NEGOTIATIONS ON FISHERIES SUBSIDIES
“Thanks to the surge in effort, we are now in a position where we have all the promised textual proposals delivered,” the chair of the Negotiating Group on Rules, Ambassador Wayne McCook (Jamaica), said at the close of a cluster of informal meetings held on 13, 17 and 18 July.
At the 13 July meeting, revised submissions from the European Union and Indonesia were introduced, as was a new proposal from Norway. After that meeting, the African, Caribbean, Pacific (ACP) Group of States and the Least-Developed Countries (LDC) Group submitted new textual proposals, and a group of six Latin American countries submitted a revised text. The Latin American group is composed of Argentina, Colombia, Costa Rica, Panama, Peru and Uruguay. All six of the new and revised proposals were discussed at the 17-18 July meeting. Along with a previously-discussed joint submission by New Zealand, Iceland and Pakistan, these make for a total of seven textual proposals on fisheries subsidies.
All seven proposals will be reflected in the compilation matrix which, the chair clarified, the proponents had asked him, with the help of the WTO Secretariat, to prepare on their behalf. He emphasized that this will not be a chair’s proposed text, but a simple compilation of members’ proposals with nothing added or subtracted. The chair said this document, with its side-by-side presentation of the various proposals, should help members as they prepare to consult with their capitals over the summer. The next cluster of meetings will be scheduled in September.

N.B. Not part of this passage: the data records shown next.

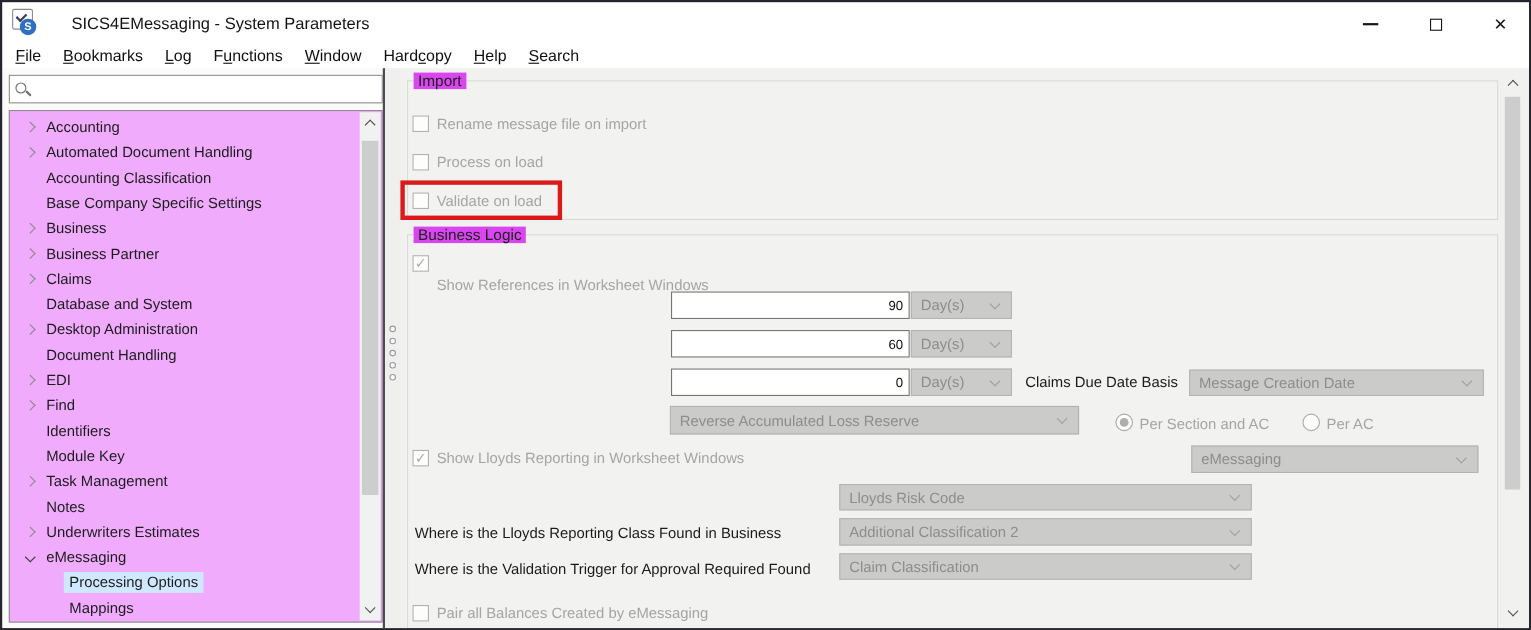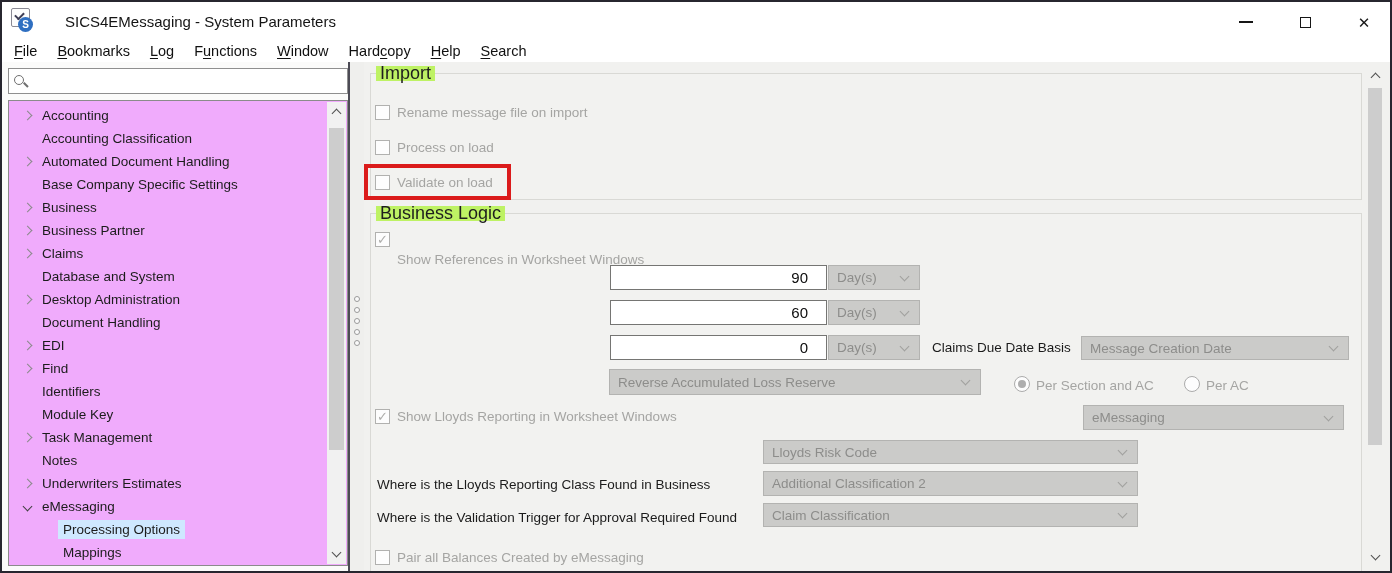"Import" .group-label { background: #bef264 -> #d946ef; font-size: 18px -> 14px }
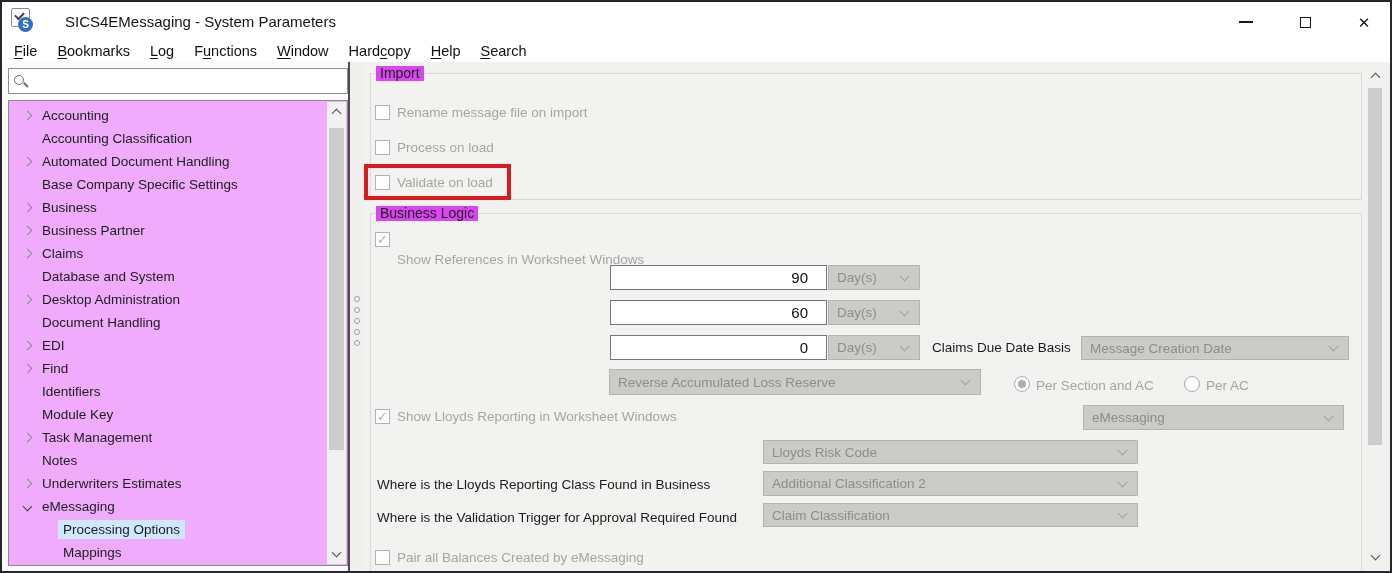"Accounting Classification" div.tree-row { order: before "Automated Document Handling" -> after "Automated Document Handling" }
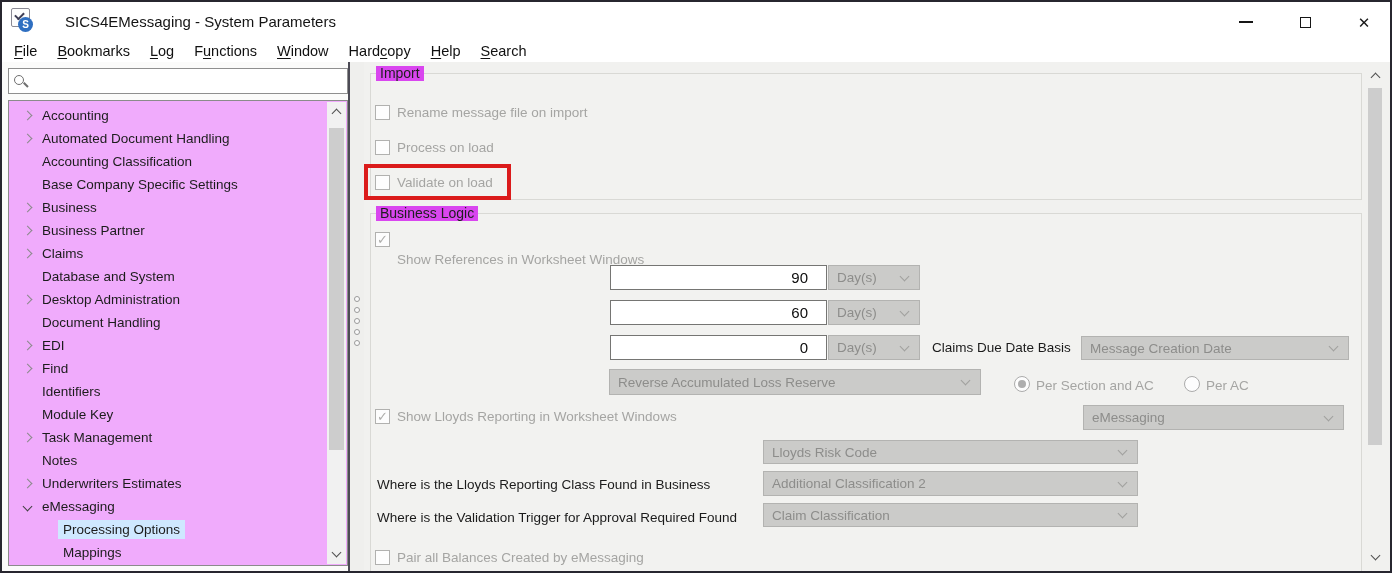"90" .num-input { font-size: 15px -> 12px; padding: 0 18px -> 0 5px }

“We are now at the phase of our work where time is valuable,” the chair said. “Certainly when we come back, it will not be a time for generalities.”
A number of members reiterated calls – reflected in all of the proposals - for a fisheries subsidies agreement to be reached at the 11th Ministerial Conference, which will be held in December in Buenos Aires. Several members lauded, in particular, the timely inclusion of LDCs’ and ACP members’ interests in the text-based phase of the negotiations.
The chair, summarizing the meeting, said the discussions were “preliminary but useful”. In terms of prohibitions of subsidies that lead to overfishing and overcapacity, the chair said members are exploring various approaches to pinpoint such subsidies and needed to thresh out a solution.
On the issue of the geographic scope or how different parts of the seas and oceans would be covered by the disciplines, the chair said that interesting ideas have arisen and he encouraged members to continue to think these through. On another issue of scope, he remarked that there was a sense of “emerging clarity” that the agreement will be restricted to subsidies to maritime fishing and will exclude subsidies granted for aquaculture and inland fishing.
A further issue identified by the chair was what role, if any, certain determinations by national, regional, and international fishery management authorities should have in WTO rules. Special and differential treatment for developing countries and LDCs, he added, remains “a work in progress”.
The chair urged members to continue to check with their respective national fishery authorities. “It is incumbent on us to relate what we are discussing to the true realities of our own national policies and policy intents,” the chair said. “We are now in a true negotiating phase where each of us is an equal party with equal responsibility.”